Ganhar eleições legislativas com maioria absoluta implica sempre o alinhamento de vários fatores. É óbvio que a gestão da pandemia tem que ser incluída como um dos fatores que deram a segunda maioria absoluta ao PS.
Pelo mundo fora temos assistido a diversas eleições em que é nítido o impacto da pandemia nas intenções de voto. A eleição de Biden contra Trump é um bom exemplo disso e veremos o que acontece no Brasil.
Olhando para a campanha e os debates que antecederam estas eleições, há um aspeto que não tem merecido muita atenção. Nos últimos dois anos, vezes sem conta, ouvimos dizer que a pandemia foi o acontecimento das nossas vidas. Ora, como por um passo de mágica, excluindo a troca de argumentos sobre o voto das pessoas em isolamento, a pandemia desapareceu do debate político nos últimos quinze dias. Foi como se nada do que vivemos tivesse acontecido e de repente voltámos aos problemas bem conhecidos da falta de médicos, PPP’s, listas de espera e bravatas ideológicas.
A razão por que a oposição passou ao lado da pandemia é difícil de explicar. Afinal, as vozes críticas fizeram-se ouvir em bom som como se em muitos momentos tivessem a ser tomadas as piores decisões possíveis. Ou as críticas não eram fundamentadas ou a oposição rendeu-se aos sinais que fomos tendo de aprovação dos portugueses ao Governo no seu conjunto, mas também ao primeiro-ministro e à ministra da Saúde.
Não é claro qual dos motivos mais pesou na avaliação positiva dos portugueses à gestão da pandemia pelo Governo: se a ideia de que foi feito tudo o que era possível dadas as circunstâncias ou se as boas decisões eclipsaram as más decisões.
O que é certo é que António Costa entra num grupo restrito de líderes mundiais, entre os quais Angela Merkel e Jacinda Ardern, cuja ação política sai reforçada perante o evento mais disruptivo que vivemos em muitas décadas. Se equacionarmos a circunstância interna do primeiro-ministro carregar seis anos de governação, este feito ganha mais relevância.

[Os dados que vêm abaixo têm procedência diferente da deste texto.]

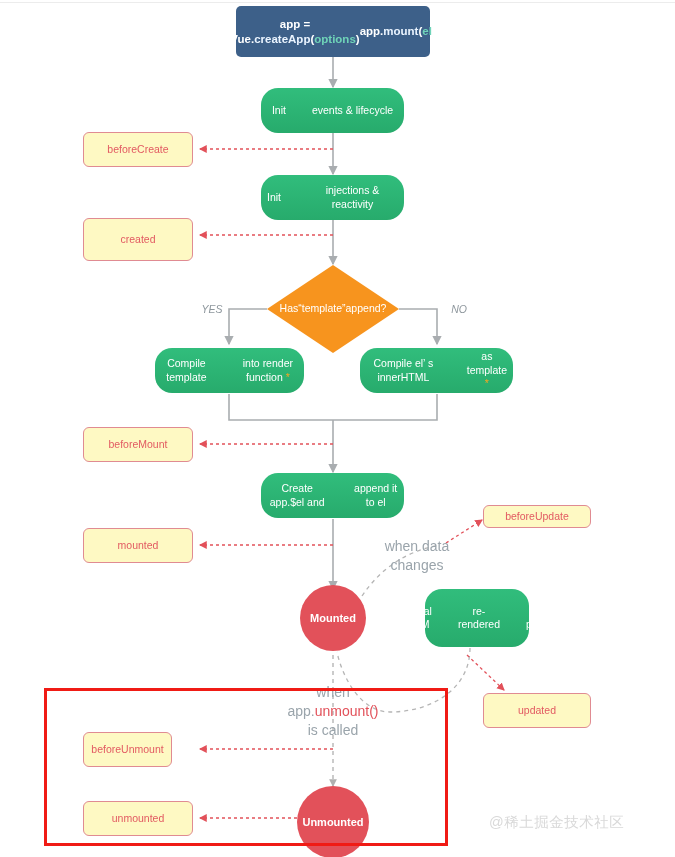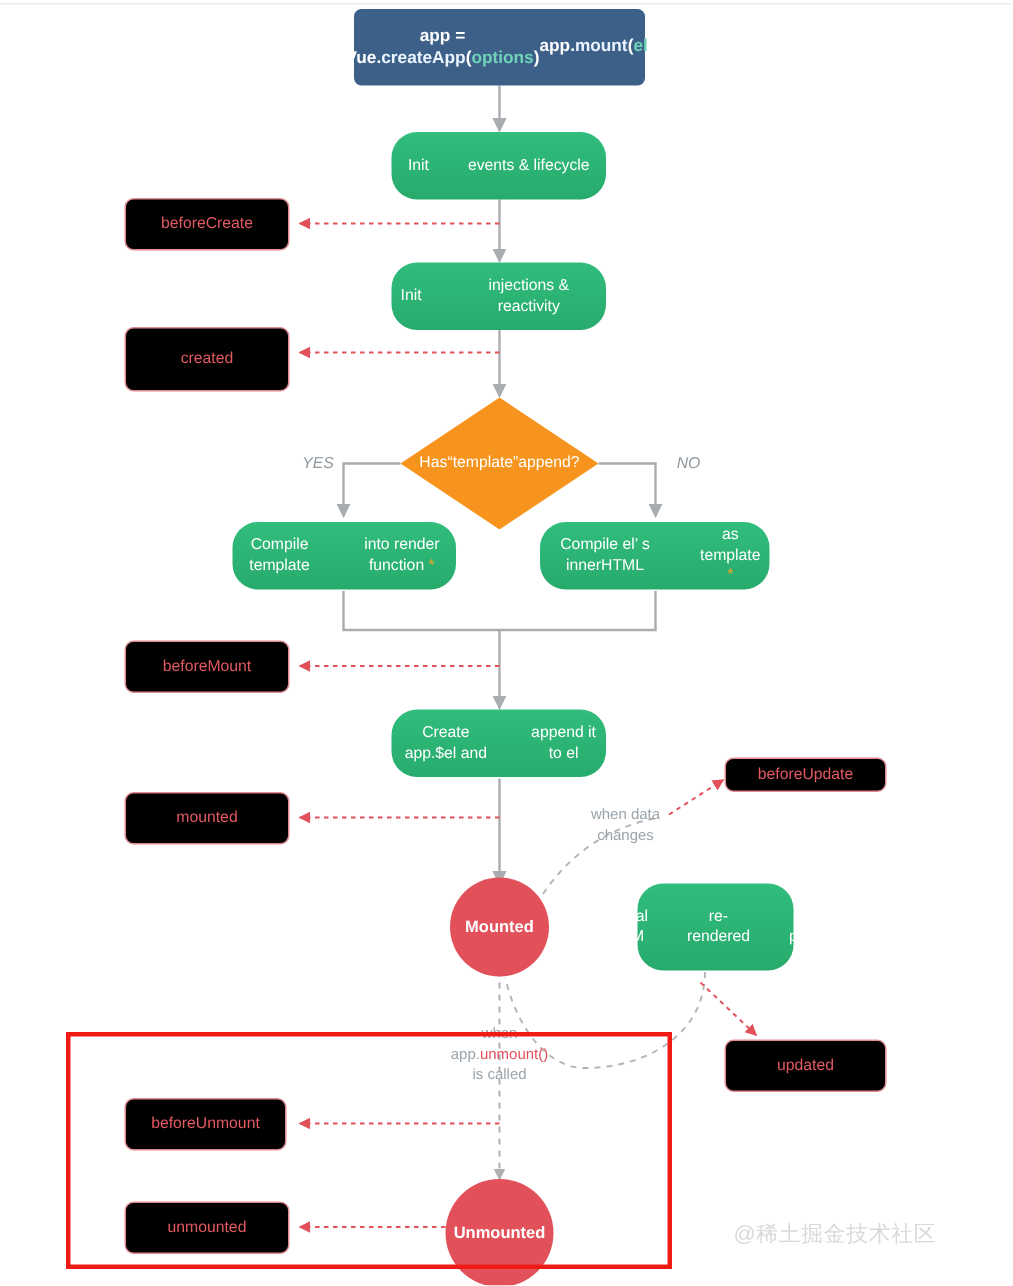--- a/index.html
+++ b/index.html
@@ -68,7 +68,7 @@
   }
   
   .n-hook {
-    background: #000000;
+    background: #fef9c3;
     border: 1.3px solid #e08b92;
     border-radius: 6px;
     color: #e25a62;

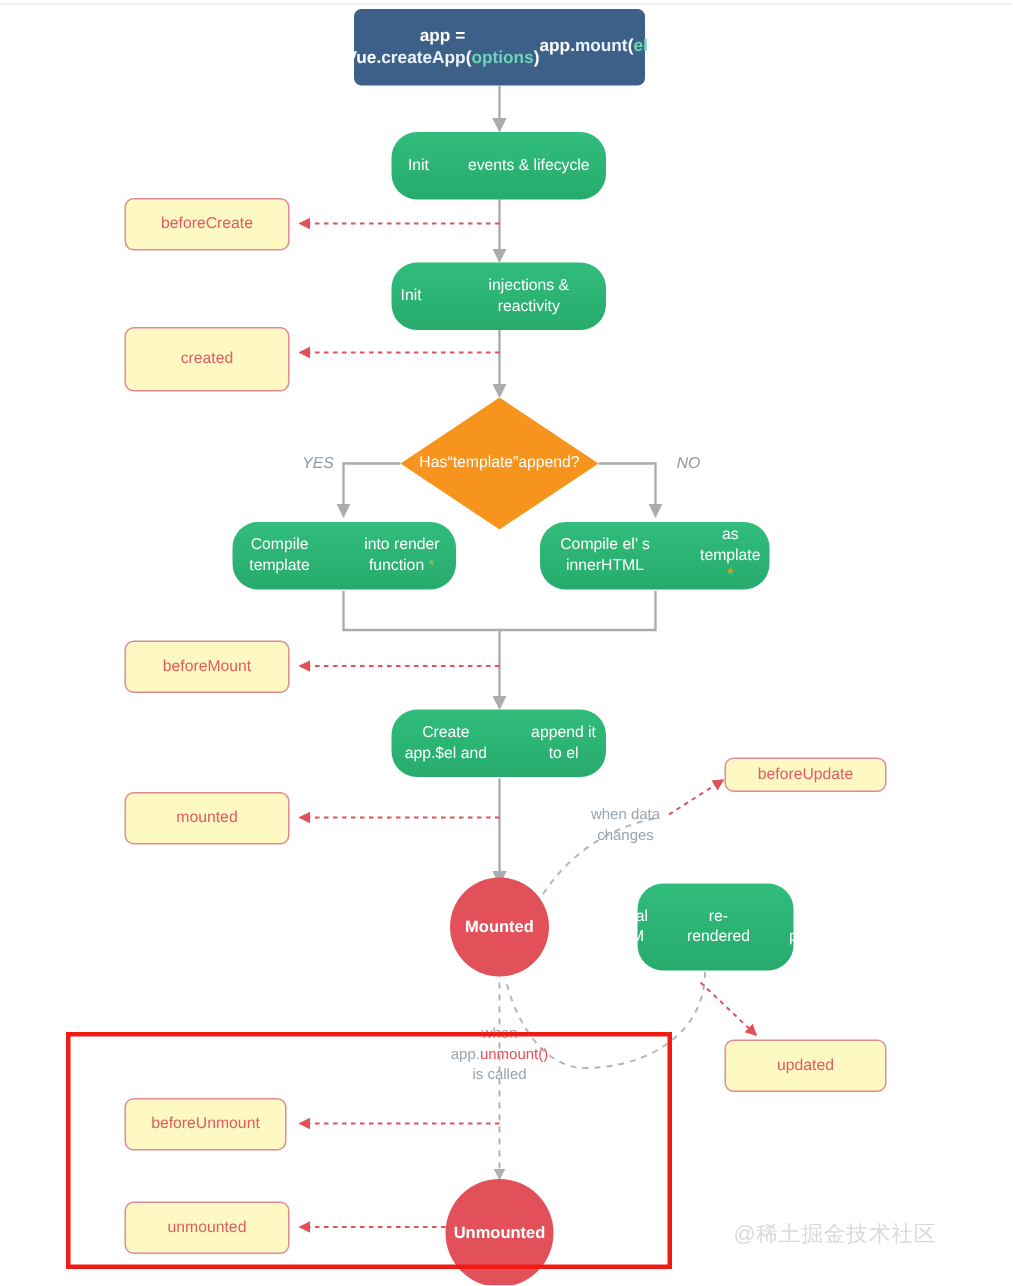--- a/index.html
+++ b/index.html
@@ -86,7 +86,7 @@
   .lbl {
     position: absolute;
     color: #9aa4ab;
-    font-size: 10px;
+    font-size: 14px;
     text-align: center;
     line-height: 1.35;
   }

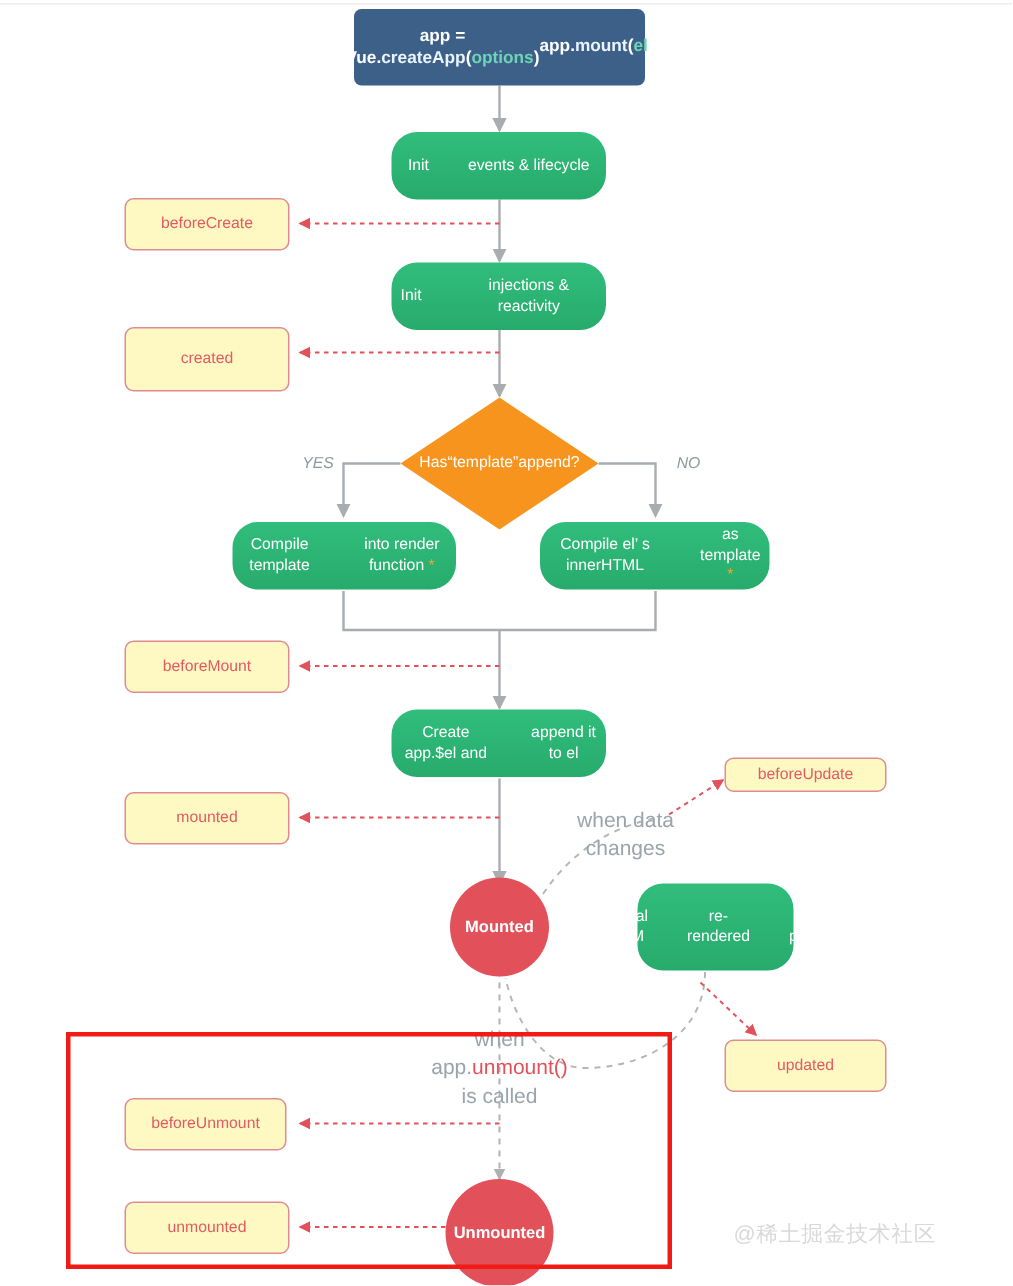--- a/index.html
+++ b/index.html
@@ -236,7 +236,7 @@
   <div class="node n-hook" style="left:483px; top:693px; width:108px; height:35px;">
     <div>updated</div>
   </div>
-  <div class="node n-hook" style="left:83px; top:732px; width:108px; height:35px;">
+  <div class="node n-hook" style="left:83px; top:732px; width:89px; height:35px;">
     <div>beforeUnmount</div>
   </div>
   <div class="node n-hook" style="left:83px; top:801px; width:110px; height:35px;">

A responsabilidade de António Costa na avaliação positiva que os portugueses fazem da pandemia não tem forma de ser ignorada. Primeiro, manteve em funções os governantes da área da saúde, mesmo apesar de momentos muito difíceis na gestão da pandemia. Segundo, colocou muitas dessas pessoas como cabeças-de-lista ou em lugares elegíveis em diversos círculos eleitorais. Foi clara a opção de António Costa por misturar nestas eleições a votação para o parlamento e a ação do seu executivo. Marta Temido e António Lacerda Sales exemplificam isto na perfeição.
Marta Temido voltou a ser cabeça-de-lista por Coimbra, tendo conseguido um resultado superior a 45% dos votos e tendo aumentado o número de deputados eleitos face às eleições de 2019. Isto, quando há poucos meses o PS perdeu Coimbra nas eleições autárquicas (claro que são eleições que não se comparam diretamente). A história recordará Marta Temido como a ministra da saúde que resistiu à pandemia e nem todos os ministros da saúde se podem gabar de terem ficado para a história. António Lacerda Sales, secretário de estado adjunto e da saúde, foi cabeça-de-lista por Leiria, onde o PS também aumentou a votação e obteve mais mandatos.
Não é claro o que o Partido Socialista maioritário e António Costa farão em matéria de saúde. Os sinais virão nos próximos dias.